**Input data**:
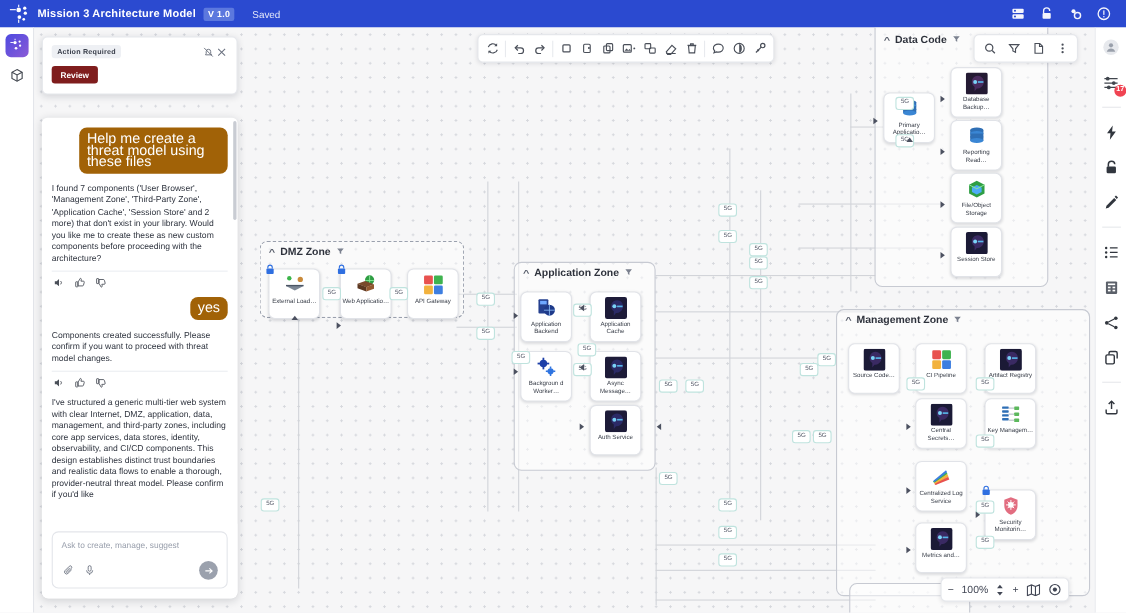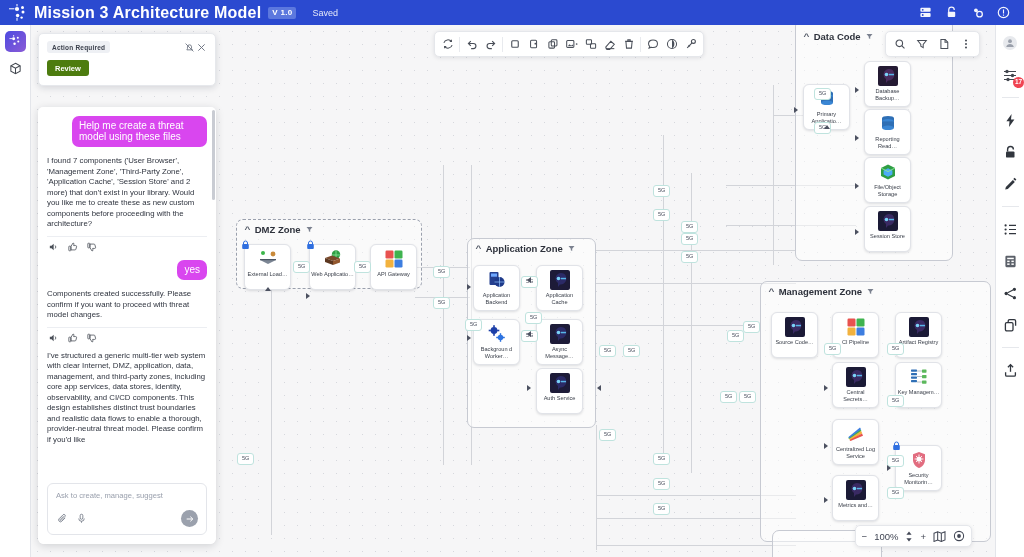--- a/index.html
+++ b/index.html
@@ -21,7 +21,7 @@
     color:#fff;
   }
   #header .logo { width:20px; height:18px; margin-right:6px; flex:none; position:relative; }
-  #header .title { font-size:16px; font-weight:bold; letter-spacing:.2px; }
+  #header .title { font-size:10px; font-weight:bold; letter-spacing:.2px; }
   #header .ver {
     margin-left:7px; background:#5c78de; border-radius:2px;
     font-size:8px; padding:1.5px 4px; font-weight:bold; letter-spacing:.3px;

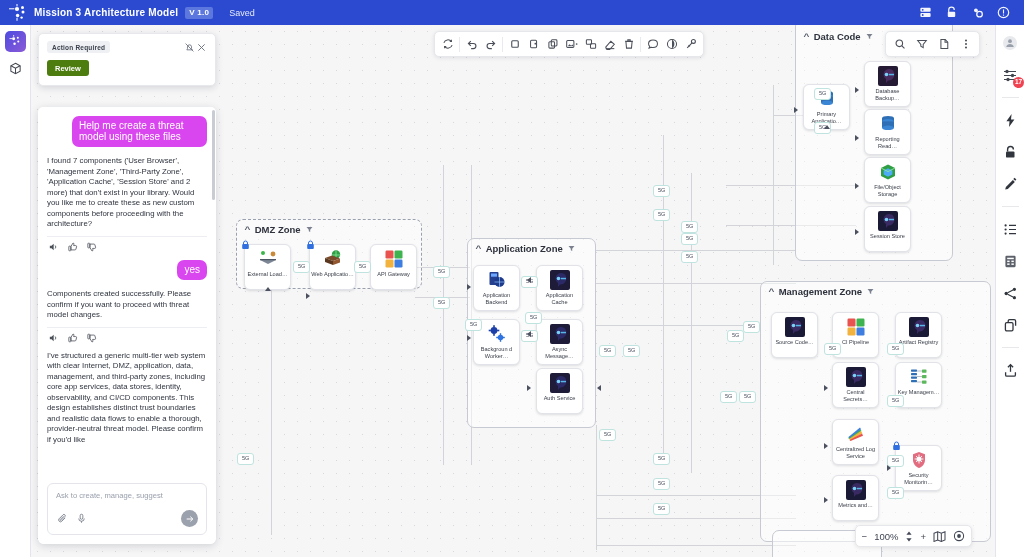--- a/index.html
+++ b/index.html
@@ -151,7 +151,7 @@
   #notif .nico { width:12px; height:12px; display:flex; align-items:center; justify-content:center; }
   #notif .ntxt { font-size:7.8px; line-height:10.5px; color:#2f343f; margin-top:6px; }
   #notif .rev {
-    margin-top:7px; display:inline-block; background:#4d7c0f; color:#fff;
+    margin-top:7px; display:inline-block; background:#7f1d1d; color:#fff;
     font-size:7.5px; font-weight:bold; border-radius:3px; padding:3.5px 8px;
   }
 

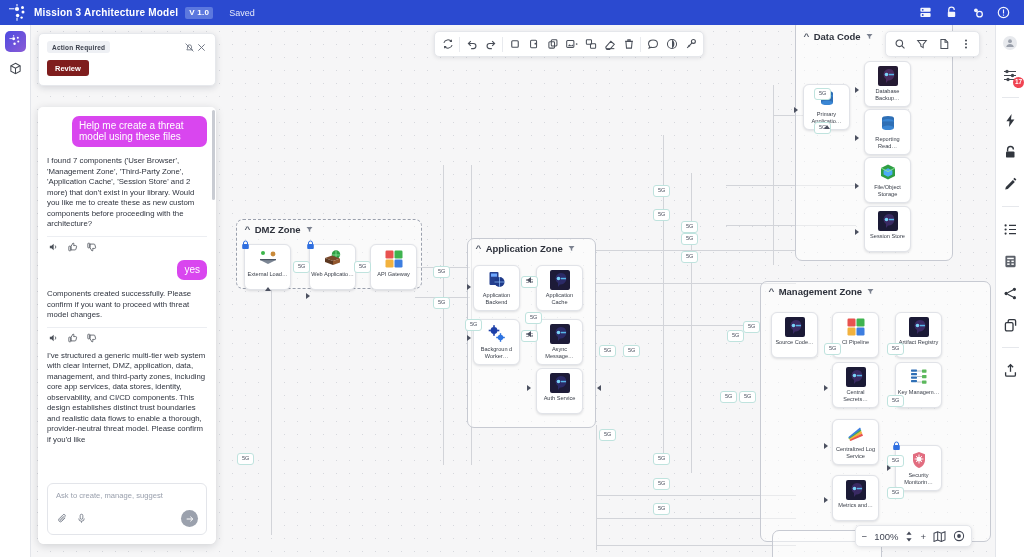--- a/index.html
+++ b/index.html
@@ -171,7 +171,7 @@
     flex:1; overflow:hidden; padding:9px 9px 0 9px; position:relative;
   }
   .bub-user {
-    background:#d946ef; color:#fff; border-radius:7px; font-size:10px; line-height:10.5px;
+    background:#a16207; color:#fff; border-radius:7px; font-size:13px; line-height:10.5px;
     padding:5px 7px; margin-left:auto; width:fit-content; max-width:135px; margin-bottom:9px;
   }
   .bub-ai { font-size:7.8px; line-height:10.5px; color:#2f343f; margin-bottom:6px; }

**Exercise description**: Every line in the records above that contains the word "header" is to be copied out.

**Solved problem**:
   #header .logo { width:20px; height:18px; margin-right:6px; flex:none; position:relative; }
-  #header .title { font-size:16px; font-weight:bold; letter-spacing:.2px; }
+  #header .title { font-size:10px; font-weight:bold; letter-spacing:.2px; }
   #header .ver {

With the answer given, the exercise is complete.